As shown in his curriculum vitae, Professor Philips was the keynote speaker at the California International Brotherhood of Electrical Workers (IBEW) conference in 2012. He has spoken repeatedly at conferences about Project Labor Agreements, including the State Building and Construction Trades Council of California annual conference in 2008.

While this background doesn’t necessarily mean that Professor Philips has inaccuracies in his research and reports, one should be aware that he holds certain presuppositions and biases about economics and labor relations that may be reflected in his work.

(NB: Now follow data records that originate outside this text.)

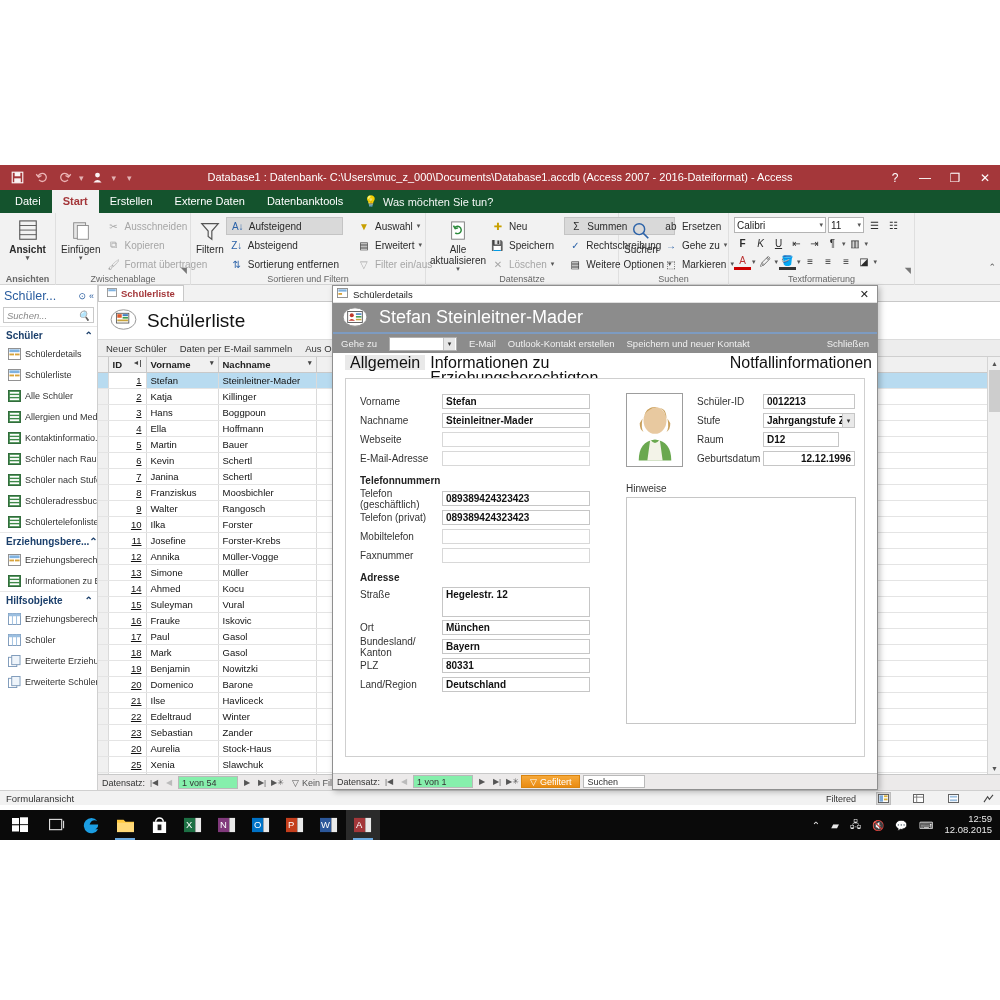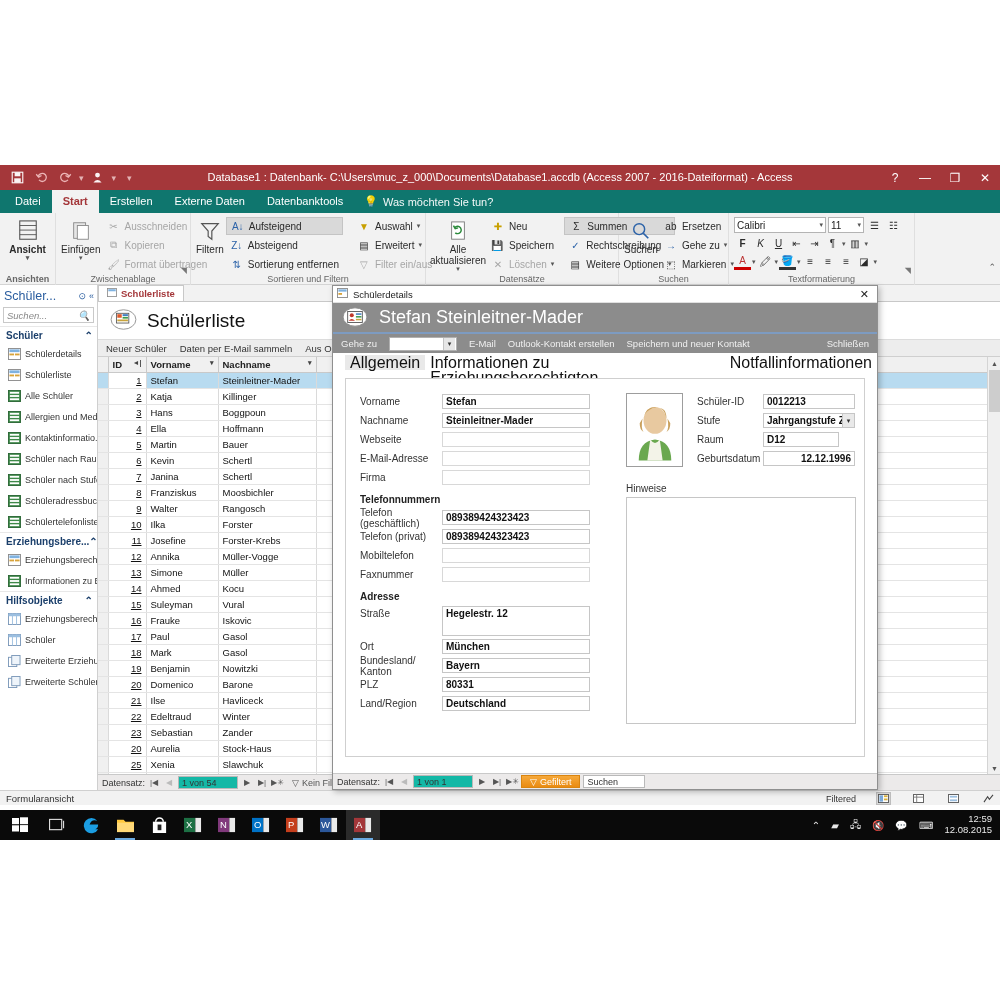"Datei" .tabrow { background: #0f766e -> #14532d }
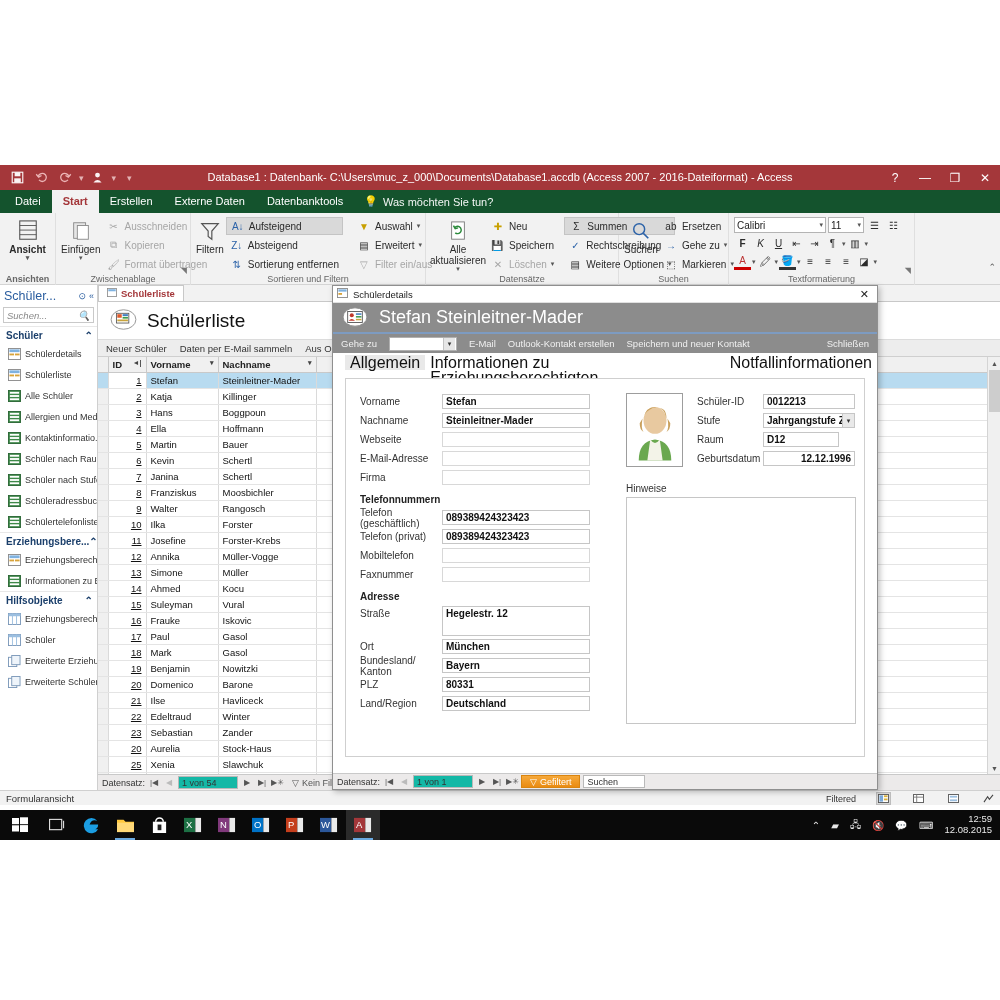"Firma" div.frow { html: <div> <span>Firma</span> <span></span> </div> -> none }
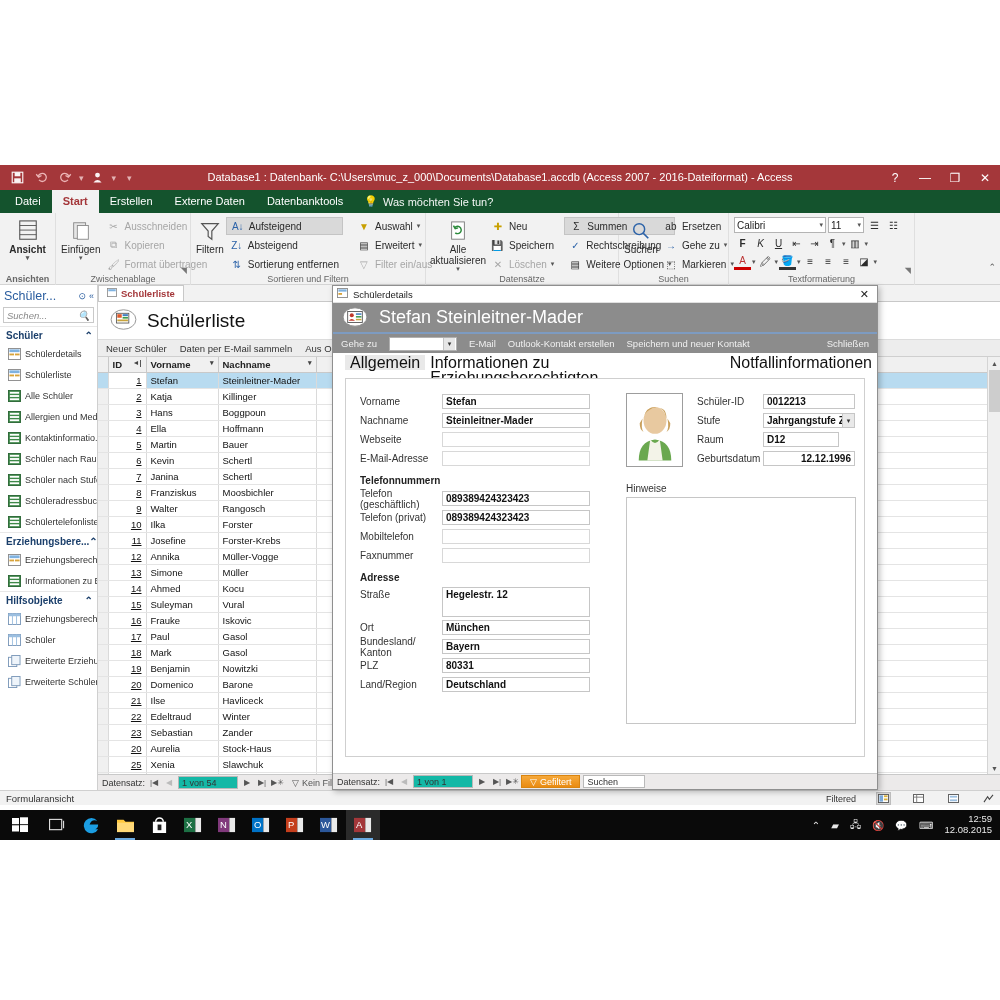"1 von 54" .recbox { background: #14b8a6 -> #86efac }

The Sponsor of the New CEQA Study

Page 2 of The Economic and Environmental Impact of the California Environmental  Quality Act indicates that “This study was sponsored by a grant from the California Construction Industry Labor Management Cooperation Trust.” This mysterious group was described last year in www.UnionWatch.org (see Mysterious Union Slush Fund Spends $100,000 Against Costa Mesa Charter).

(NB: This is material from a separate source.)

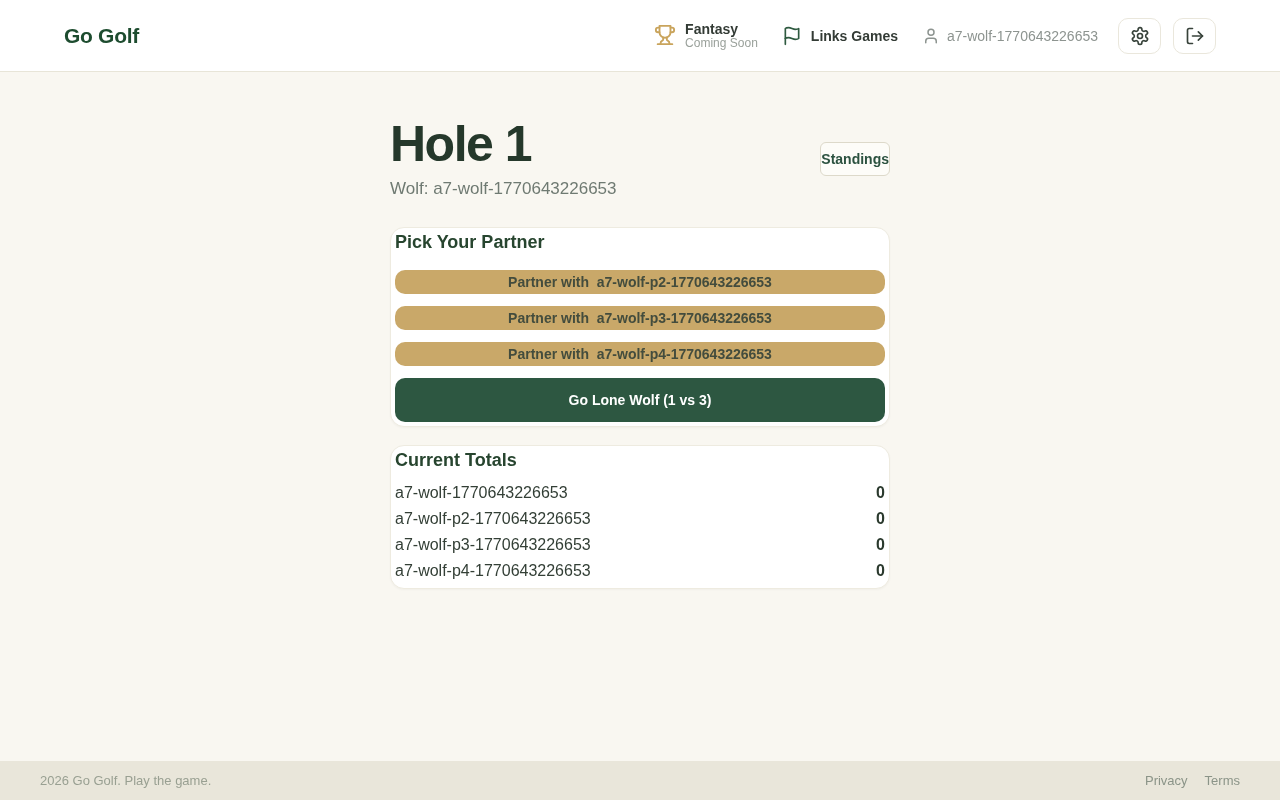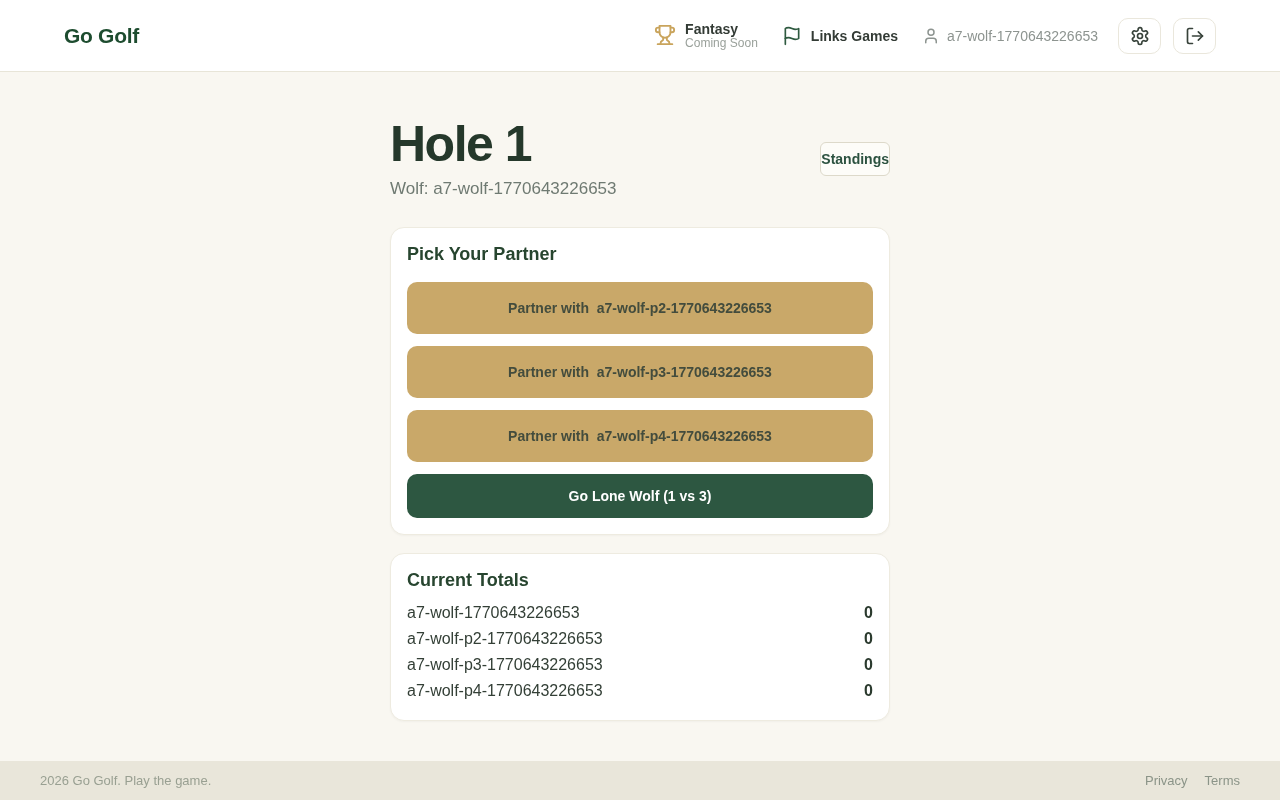"Pick Your Partner" .card { padding: 16px -> 4px }
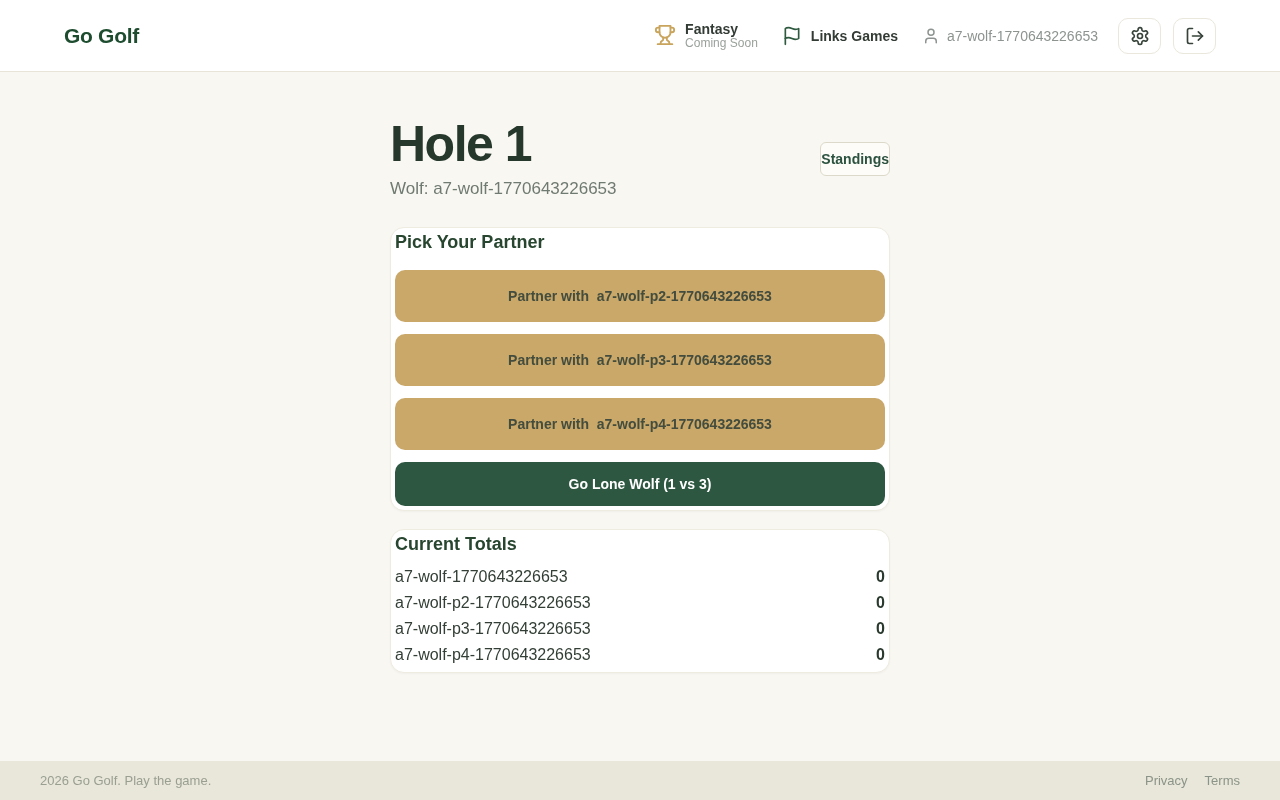"Partner with a7-wolf-p2-1770643226653" .partner-btn { height: 52px -> 24px }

This is an arcane type of union-affiliated trust authorized by the obscure Labor-Management Cooperation Act of 1978, a law signed by President Jimmy Carter and implemented by the Federal Mediation and Conciliation Service. Inspired by the decline of unionized manufacturing in the Northeast, this federal law was meant to help industrial management and union officials build better personal relationships and cooperate against the threat of outside competition. There are no federal or state regulations specifically addressed toward these trusts, and these trusts do not have any reporting requirements to the U.S. Department of Labor’s Office of Labor-Management Standards. This is an ambiguous and forgotten law that’s ripe for abuse.

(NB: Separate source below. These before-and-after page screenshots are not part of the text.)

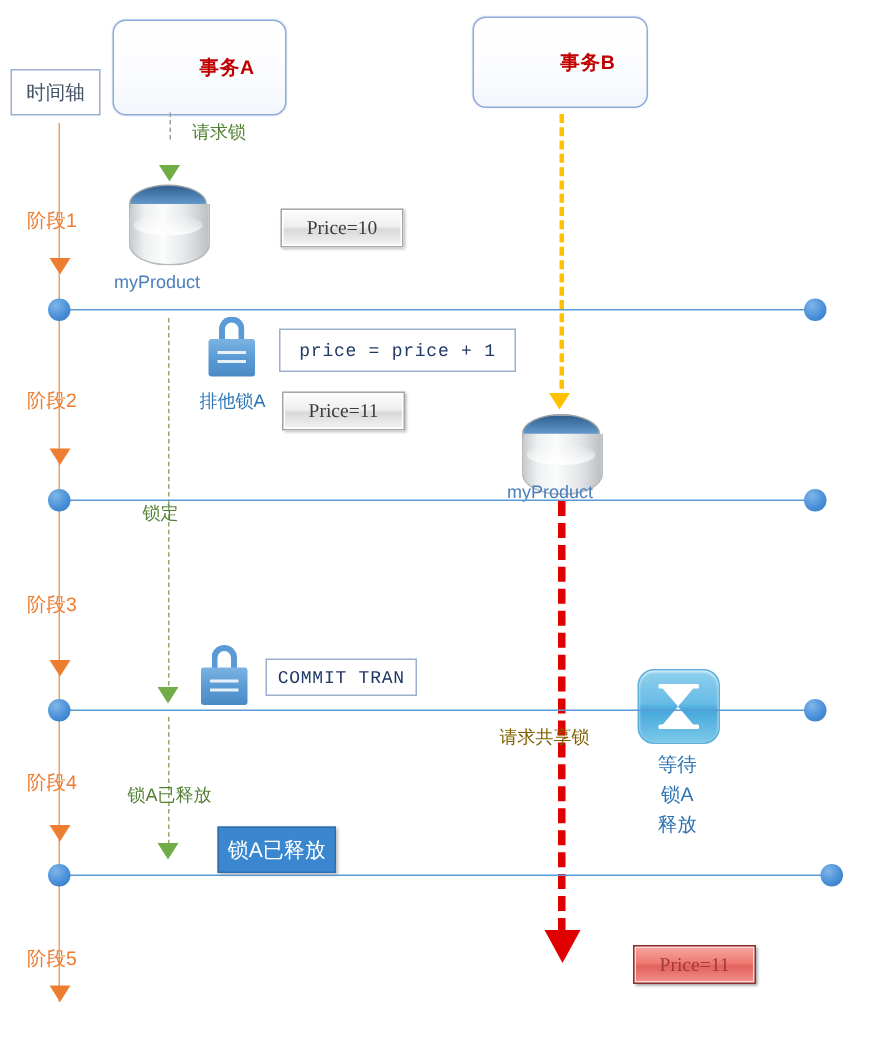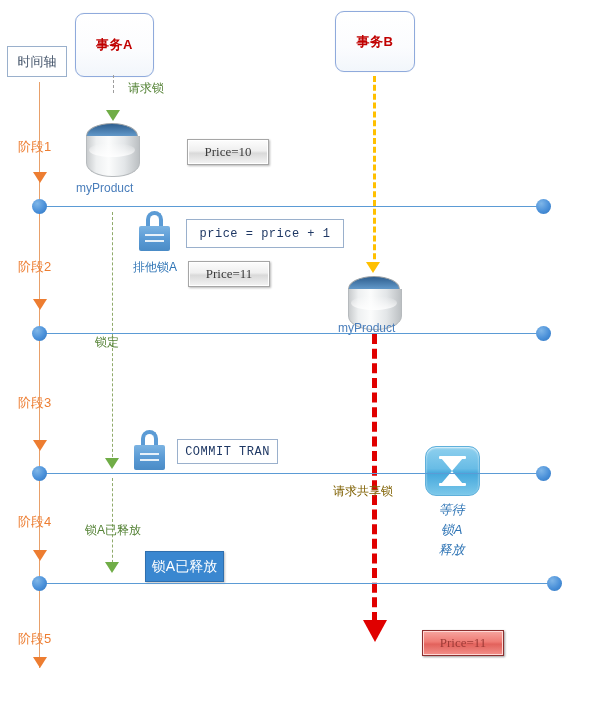"事务A" .txn-box { padding-left: none -> 37px }
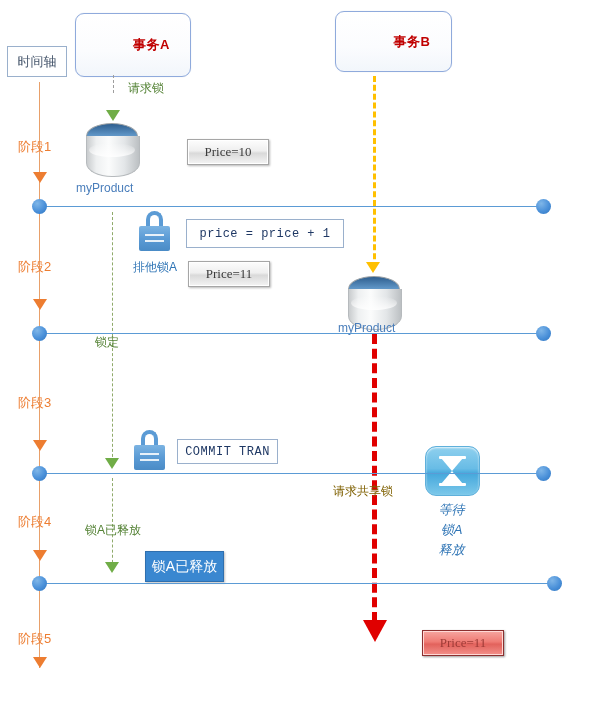"事务B" div.abs { left: 335px -> 315px }
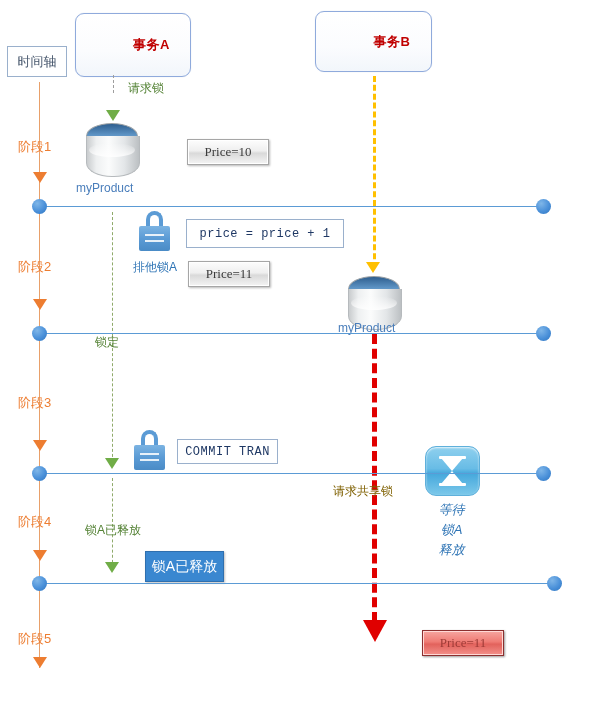"等待" .caption-wait { font-style: italic -> none }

Here are some of the recent top recipients of funding from the California Construction Industry Labor Management Cooperation Trust:

  1. $1,095,000 – Taxpayers to Preserve Community Jobs, No on Measure A, sponsored by labor and management organizations (June 5, 2012 election in City of San Diego)
  2. $770,000 – UCLA Labor Center (aka UCLA Center for Labor Research and Education), part of the University of California Miguel Contreras Labor Program
  3. $250,000 – No 98/Yes 99 – A Committee of City and County Associations, Taxpayers and Environmental Groups, League of California Cities, Californians for Neighborhood Protection, Coalition of Conservationists
  4. $164,550 – “Other” (?)
  5. $100,000 – Committee for Costa Mesa’s Future – No on V, sponsored by labor and management organizations (November 6, 2012 election in City of Costa Mesa)
  6. $100,000 – Apollo Alliance
  7. $100,000 – Paxton-Patterson Construction Lab/Shop in San Joaquin County
  8. $50,000 – Taxpayers to Preserve Community Jobs, No On Measure G, sponsored by labor and management organizations (June 8, 2010 election in City of Chula Vista)

But what’s more interesting is the source of at least some of this money, if not all of it.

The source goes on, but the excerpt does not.